Researcher studies Lowcountry habitats of declining bat species
The bat lab is not so bad a place for the bats. Live oaks drape over the cordgrass out to the Ashley River. A great blue heron hunts the marsh with wood ducks and ducklings. The scientist doesn’t do any more than listen.
-- Only mammal capable of flying.
-- Can see, but also use a highly developed sonar echolocation.
-- Can eat some 3,000 mosquitoes per night.
-- Nearly 1,000 species worldwide; bats make up almost one-fourth of known mammal species.

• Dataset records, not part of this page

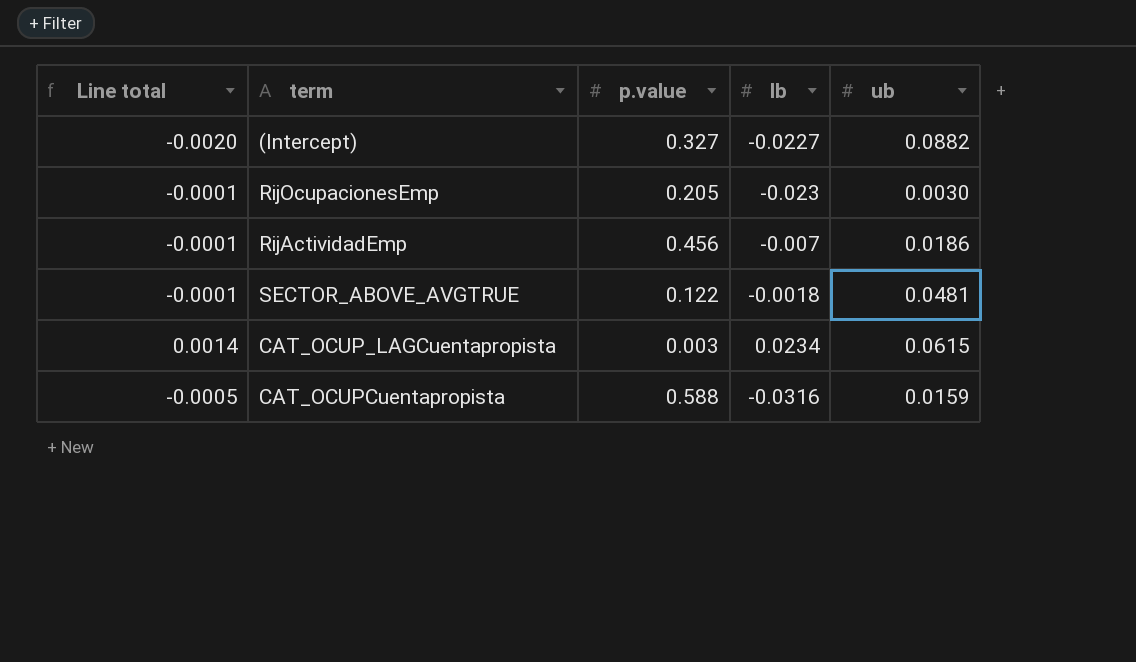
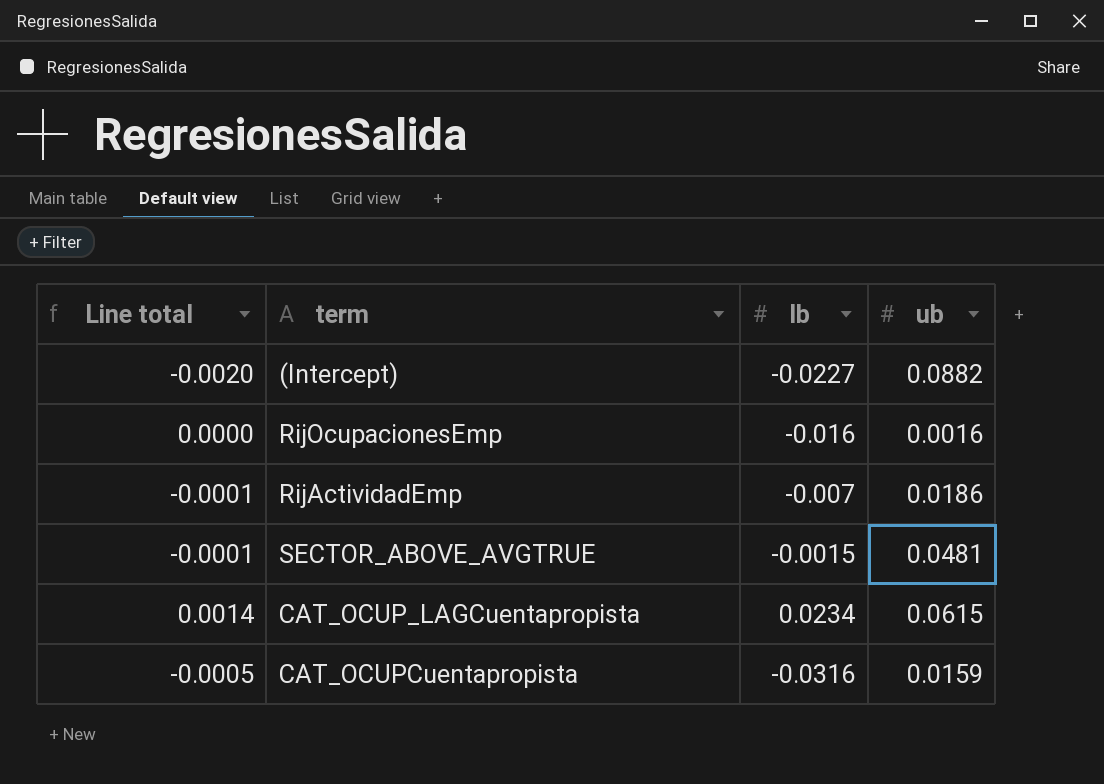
column p.value | position: 3 -> none
RijOcupacionesEmp | Line total: -0.0001 -> 0.0000
RijOcupacionesEmp | lb: -0.023 -> -0.016
RijOcupacionesEmp | ub: 0.0030 -> 0.0016
SECTOR_ABOVE_AVGTRUE | lb: -0.0018 -> -0.0015

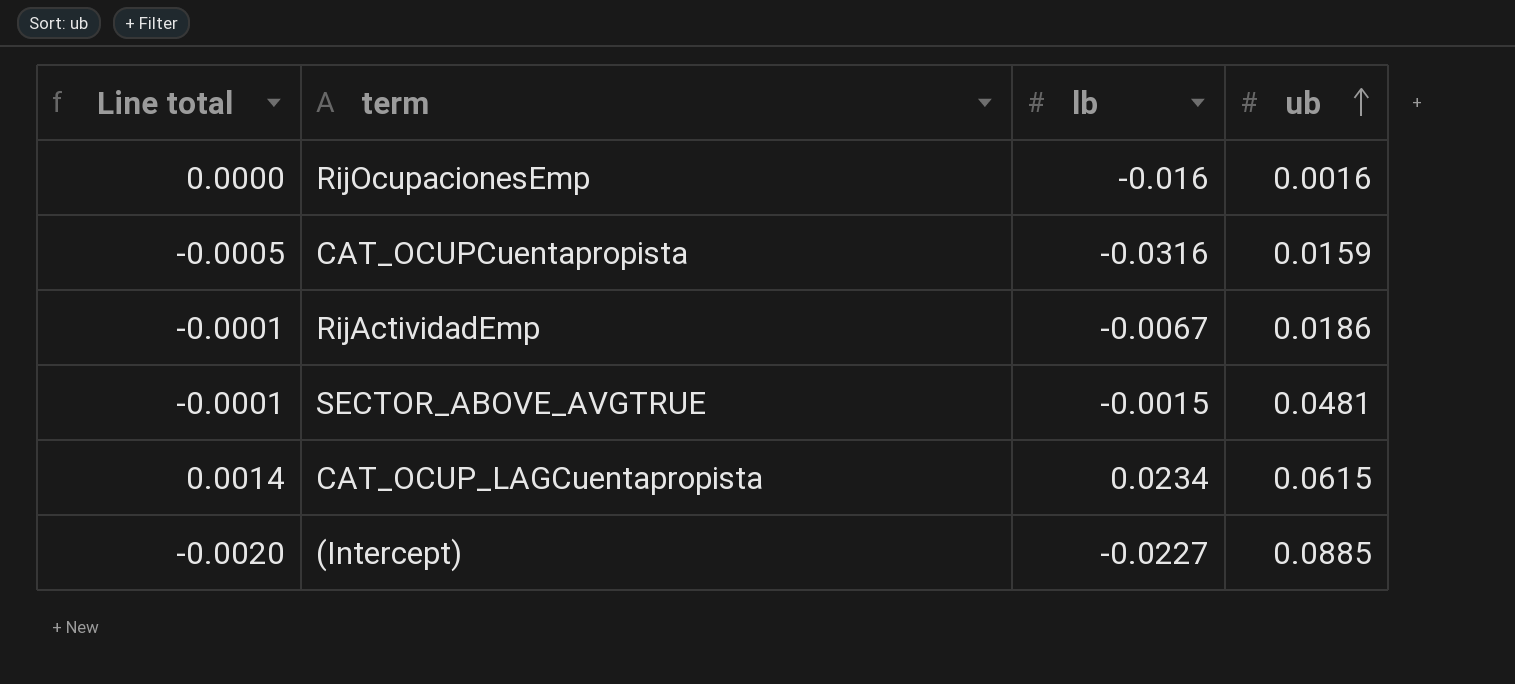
row order: none -> ub ascending
RijActividadEmp | lb: -0.007 -> -0.0067
(Intercept) | ub: 0.0882 -> 0.0885

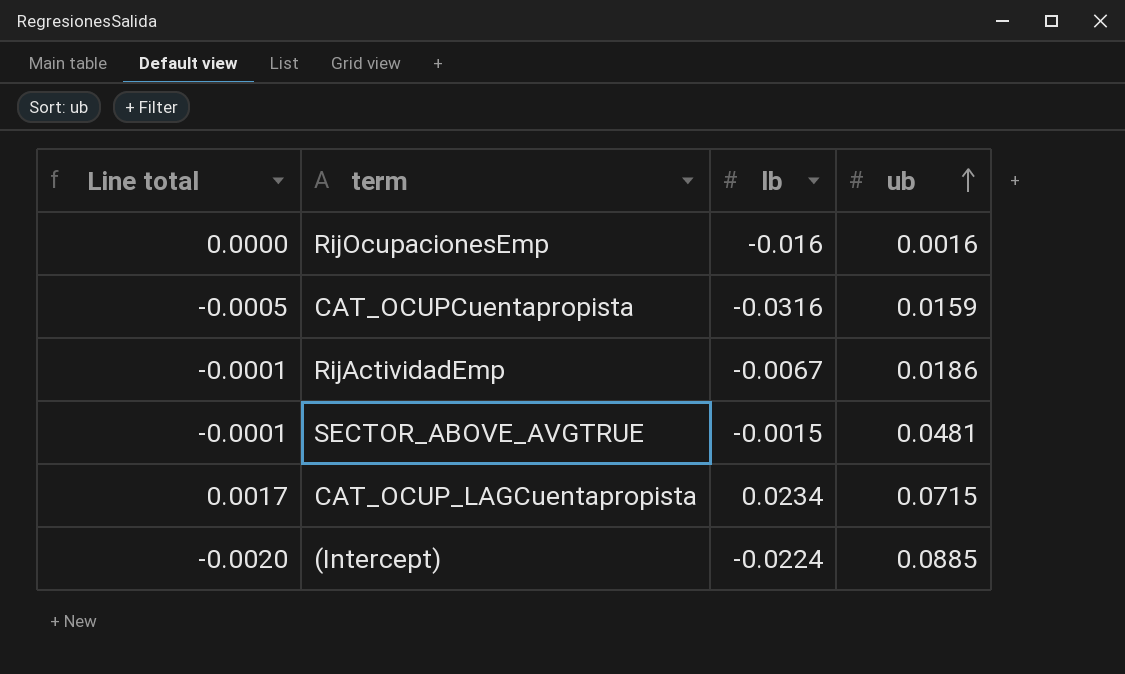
CAT_OCUP_LAGCuentapropista | Line total: 0.0014 -> 0.0017
CAT_OCUP_LAGCuentapropista | ub: 0.0615 -> 0.0715
(Intercept) | lb: -0.0227 -> -0.0224

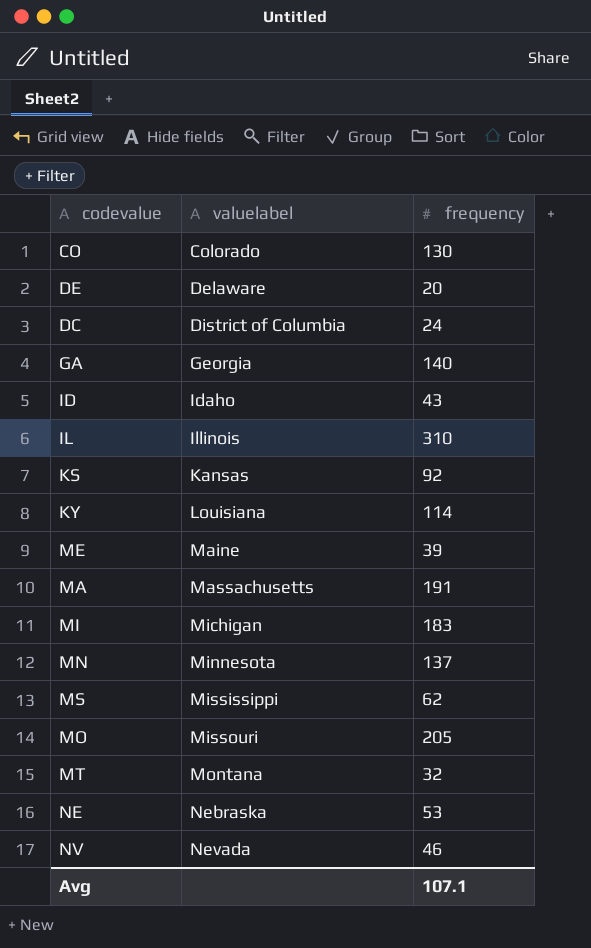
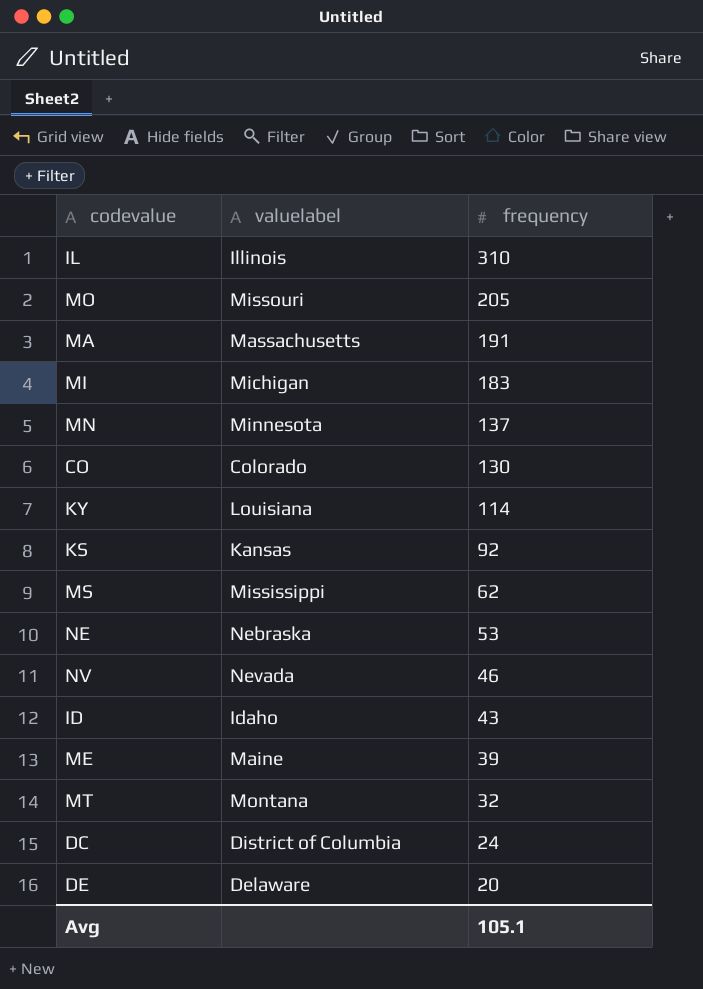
row order: valuelabel ascending -> frequency descending
row GA: Georgia | 140 -> none
Avg | frequency: 107.1 -> 105.1

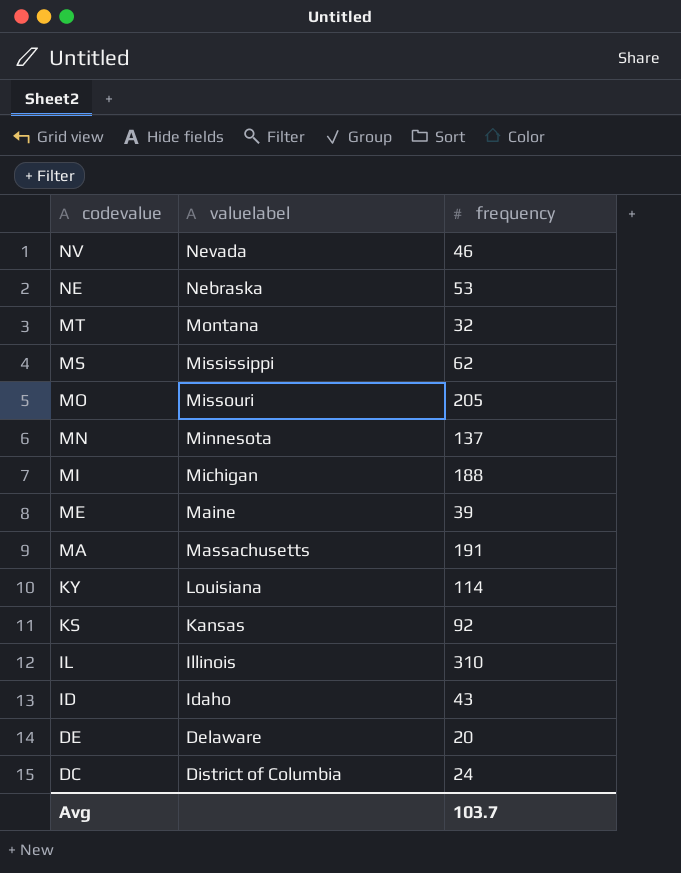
row order: frequency descending -> codevalue descending
row CO: Colorado | 130 -> none
MI | frequency: 183 -> 188
Avg | frequency: 105.1 -> 103.7

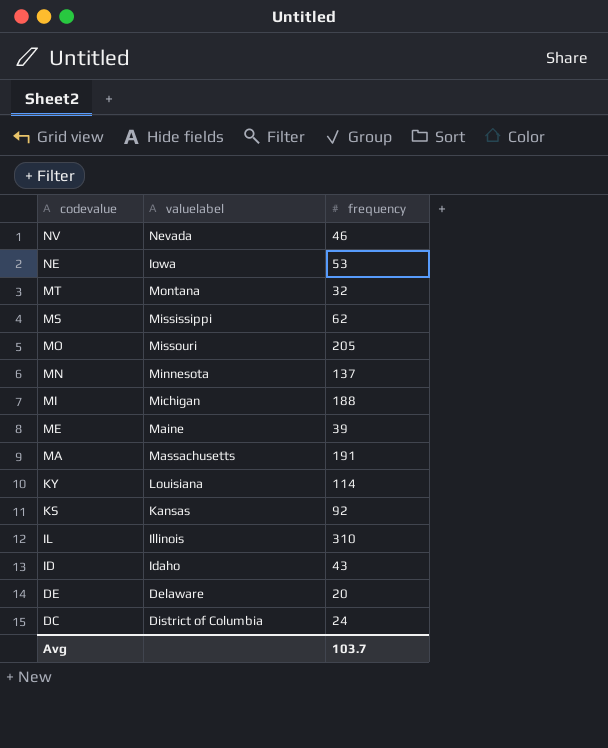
NE | valuelabel: Nebraska -> Iowa

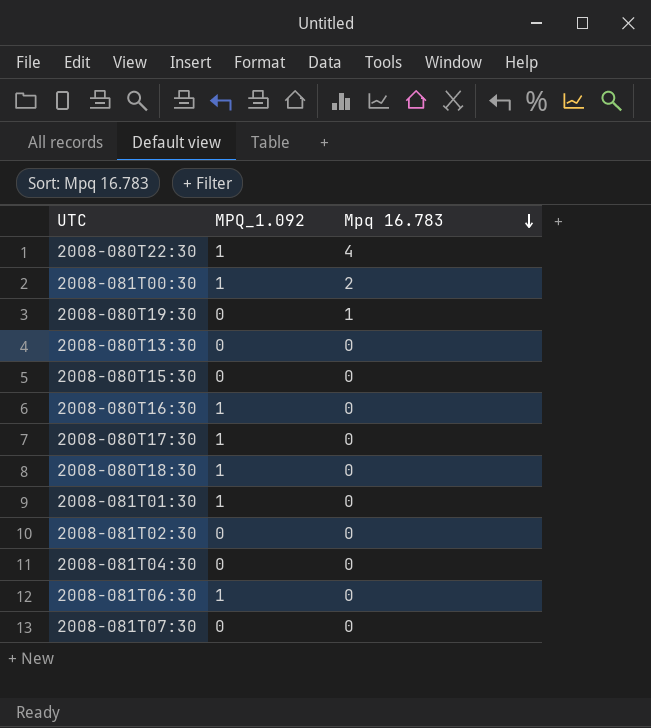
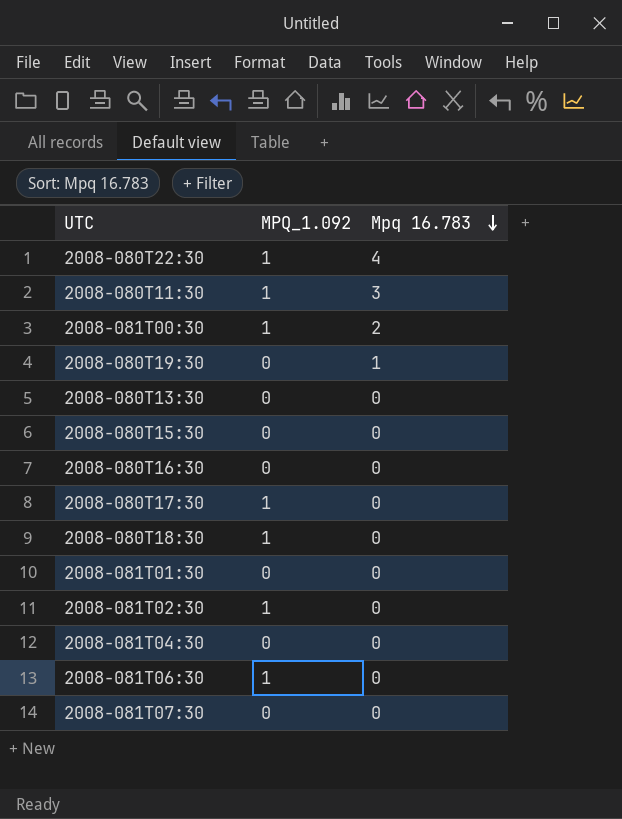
row 2008-080T11:30: none -> 1 | 3
2008-080T16:30 | MPQ_1.092: 1 -> 0
2008-081T01:30 | MPQ_1.092: 1 -> 0
2008-081T02:30 | MPQ_1.092: 0 -> 1

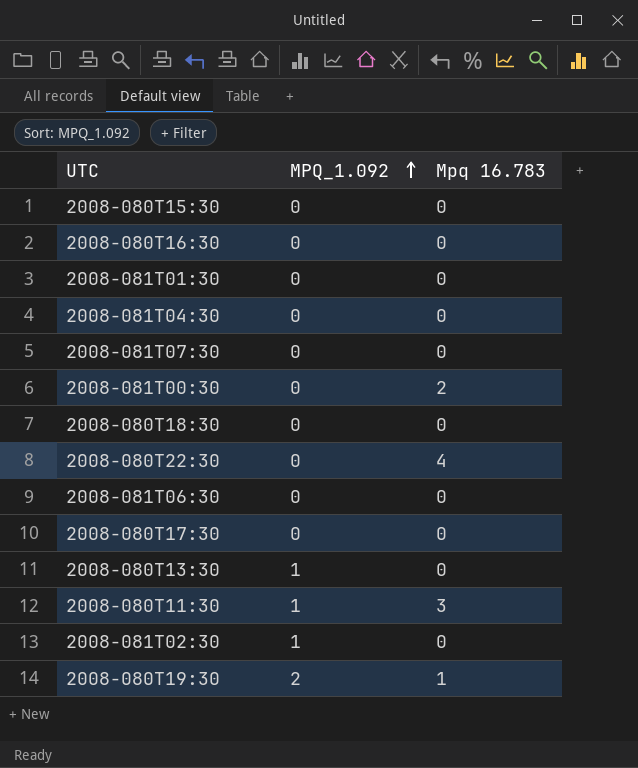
row order: Mpq 16.783 descending -> MPQ_1.092 ascending
2008-081T00:30 | MPQ_1.092: 1 -> 0
2008-080T18:30 | MPQ_1.092: 1 -> 0
2008-080T22:30 | MPQ_1.092: 1 -> 0
2008-081T06:30 | MPQ_1.092: 1 -> 0
2008-080T17:30 | MPQ_1.092: 1 -> 0
2008-080T13:30 | MPQ_1.092: 0 -> 1
2008-080T19:30 | MPQ_1.092: 0 -> 2

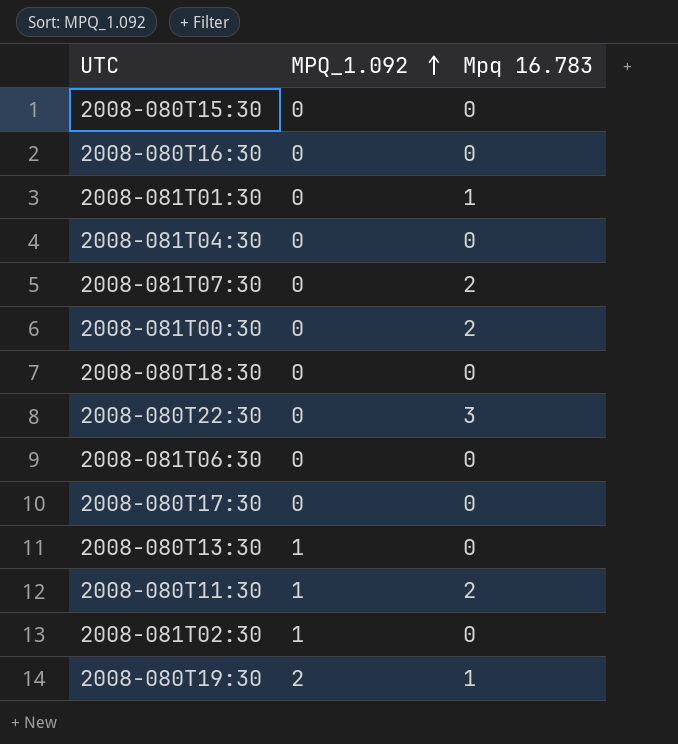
2008-081T01:30 | Mpq 16.783: 0 -> 1
2008-081T07:30 | Mpq 16.783: 0 -> 2
2008-080T22:30 | Mpq 16.783: 4 -> 3
2008-080T11:30 | Mpq 16.783: 3 -> 2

At least 12 species are found in South Carolina; a 13th has been documented once.
-- Found everywhere except polar regions and extreme deserts.
-- Species include the blood-sucking vampire bat in South American and the giant flying fox in Indonesia, which has a wingspan of nearly 6 feet.
Sources: Defenders of Wildlife, Florida Bat Conservancy, U.S. Fish and Wildlife Service, Lydia Moore.
The lab, though, isn’t so humane for the human. Lydia Moore, of Johns Island, has come away covered with welts from gnat and mosquito bites. She’s seen copperheads slither out at her feet.
She’s out dusk and dawn at Magnolia Plantation and Gardens, among four other sites in the Lowcountry, researching how often and how many bat species use various coastal wetland habitats. The work should tell wildlife biologists a lot more about the abundance and diversity of resident and migrating bats in the various fresh, brackish and saltwater wetlands. That could help wildlife managers better conserve the animals.
Why should you care? Mosquitoes. Bats are voracious mosquito eaters, said to consume their weight in bugs each night.
“They provide a free pesticide service,” Moore said, a service worth some $22.9 billion per year in pesticide savings for farmers. “Think of how that much pesticide would affect the ecosystem and everything downstream of the ecosystem.”
But like a lot of other animal and plant species, bats are thought to be declining — some species critically — because of threats including white nose syndrome fungus, wind turbine blades and habitat loss.
Moore’s research is important because coastal wetlands are important habitat for bats, said Susan Loeb, U.S. Forester Service research ecologist. They provide insects for food along with water the creatures need. But wetlands haven’t been studied much in the eastern United States, where researchers focus on the mountains and caves, because of white nose syndrome.
With a specialty like this, Moore easily could Goth up her part, but the closest she gets is a pair of red maple seed-design earrings. She is direct and focused while setting up the call-recording equipment. She moves with the straight-up grace of the athlete and hiker she is, ties down the gear with simple winds of a veteran camper. This is a woman who previously studied cougar kills in New Mexico.
Still, people can’t help but ask what’s she doing. When she tells them, the second question is always the same — why? Her eyes light up.
“Because bats are awesome,” she said. “They’re the only flying mammal.” She talks about the nearly indistinguishable Seminole and Eastern red bats, the rich feel of the fur on creatures that a lot of people don’t even realize have fur.
Each night Moore is out, she sets up at three locations in one of the sites. The listening devices are literally bat detectors, capable of recording calls and passes. From that she can gauge details such as individual species, where they hunt and how abundant they might be at different times.
Moore’s work is a master’s degree project at Auburn University. It is painstaking. Each of the devices records hundreds of calls per night. Conditions like weather must be factored in. The data must be downloaded and sorted out with computer programs that ideally can identify various species by the signature of their calls.
And bats themselves are tough research subjects. Their madcap flitting makes it impossible to get even a good guesstimate of their numbers.
But Moore is out there night after night, bats skittering past so close that she could reach out to grab one if she were quick enough, tree frogs chirring from the woods, a chorus of marsh hens occasionally clacking.
At those moments, she wouldn’t be anywhere else.